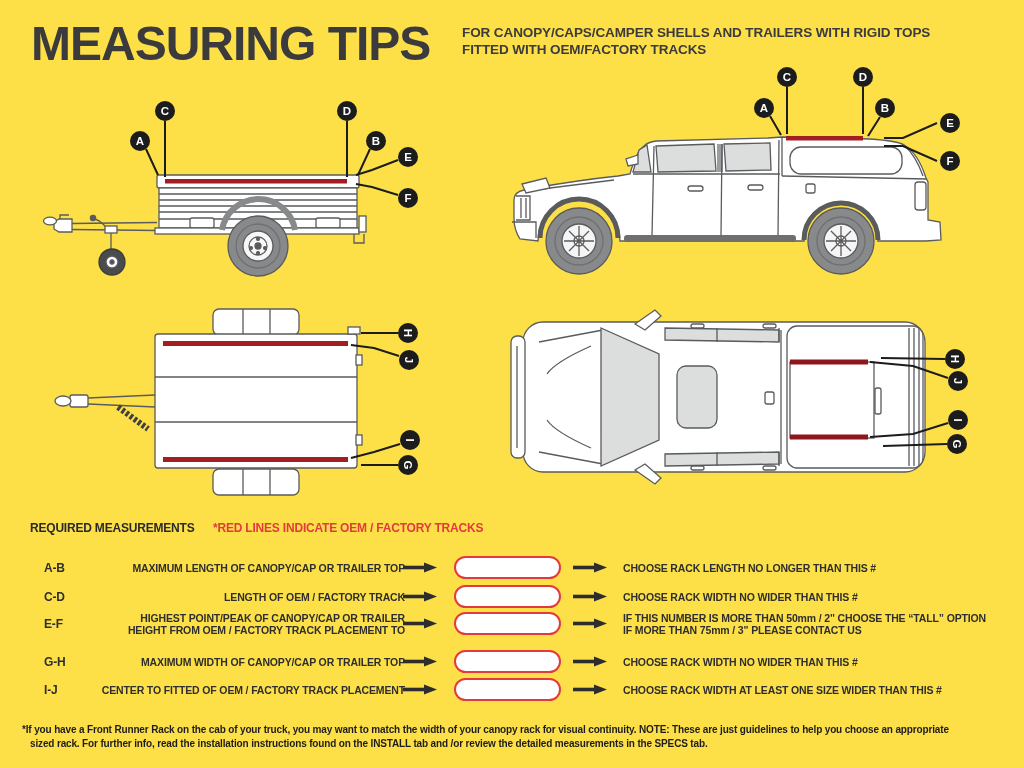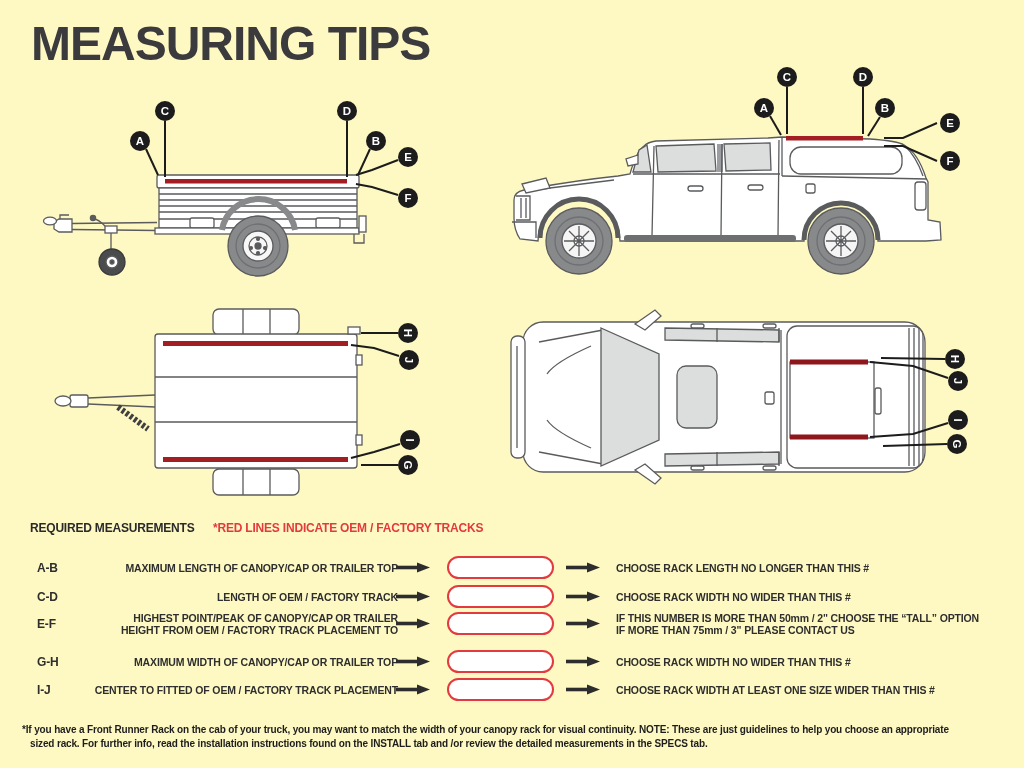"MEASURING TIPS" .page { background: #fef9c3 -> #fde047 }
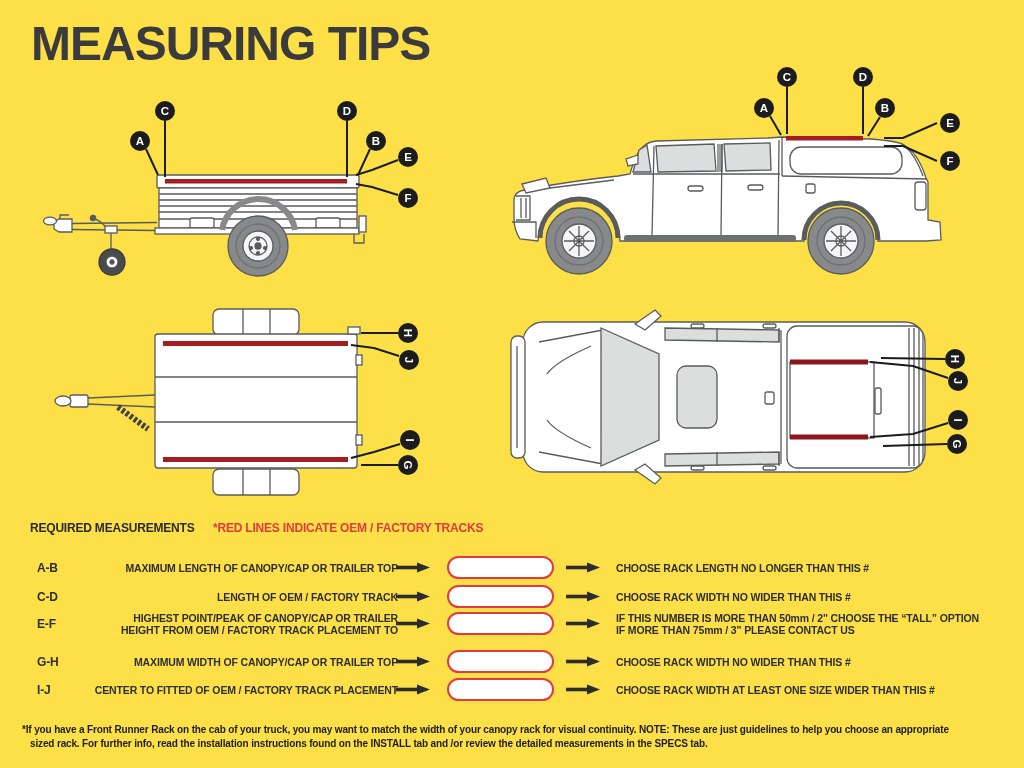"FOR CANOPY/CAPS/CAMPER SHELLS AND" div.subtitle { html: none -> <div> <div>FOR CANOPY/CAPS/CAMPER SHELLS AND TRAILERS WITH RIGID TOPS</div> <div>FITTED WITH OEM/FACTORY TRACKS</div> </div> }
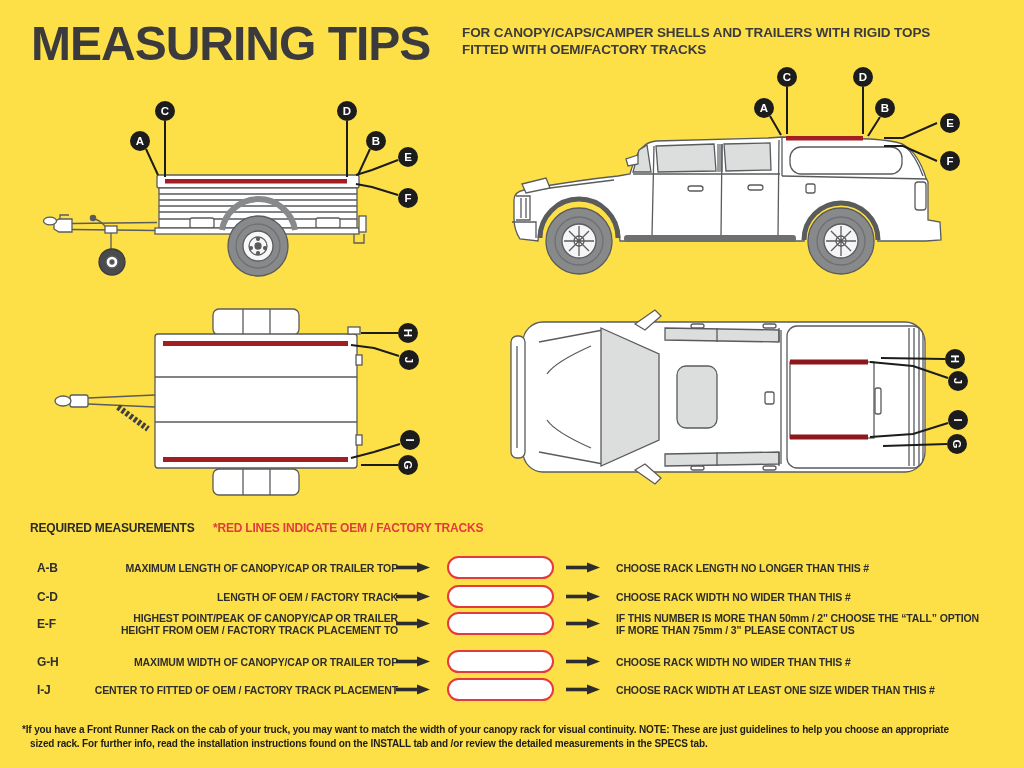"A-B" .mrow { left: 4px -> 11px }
----------------
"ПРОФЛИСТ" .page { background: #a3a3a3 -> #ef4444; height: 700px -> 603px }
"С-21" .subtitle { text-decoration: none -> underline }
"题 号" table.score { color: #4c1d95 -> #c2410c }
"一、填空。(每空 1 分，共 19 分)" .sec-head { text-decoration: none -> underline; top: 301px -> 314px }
----------------
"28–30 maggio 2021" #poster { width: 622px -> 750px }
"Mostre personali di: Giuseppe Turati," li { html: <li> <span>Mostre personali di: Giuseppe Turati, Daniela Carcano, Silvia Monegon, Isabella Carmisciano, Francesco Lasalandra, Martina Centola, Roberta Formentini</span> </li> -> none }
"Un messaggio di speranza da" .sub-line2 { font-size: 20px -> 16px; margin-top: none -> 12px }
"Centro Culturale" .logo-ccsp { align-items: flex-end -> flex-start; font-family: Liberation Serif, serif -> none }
----------------
Work required:
With the line holding "background: #a3a3a3 ->" as the first and the line holding "none -> underline;" as the last, set down that range of the entries above exactly, and nothing else.

Answer to this exercise:
"ПРОФЛИСТ" .page { background: #a3a3a3 -> #ef4444; height: 700px -> 603px }
"С-21" .subtitle { text-decoration: none -> underline }
"题 号" table.score { color: #4c1d95 -> #c2410c }
"一、填空。(每空 1 分，共 19 分)" .sec-head { text-decoration: none -> underline; top: 301px -> 314px }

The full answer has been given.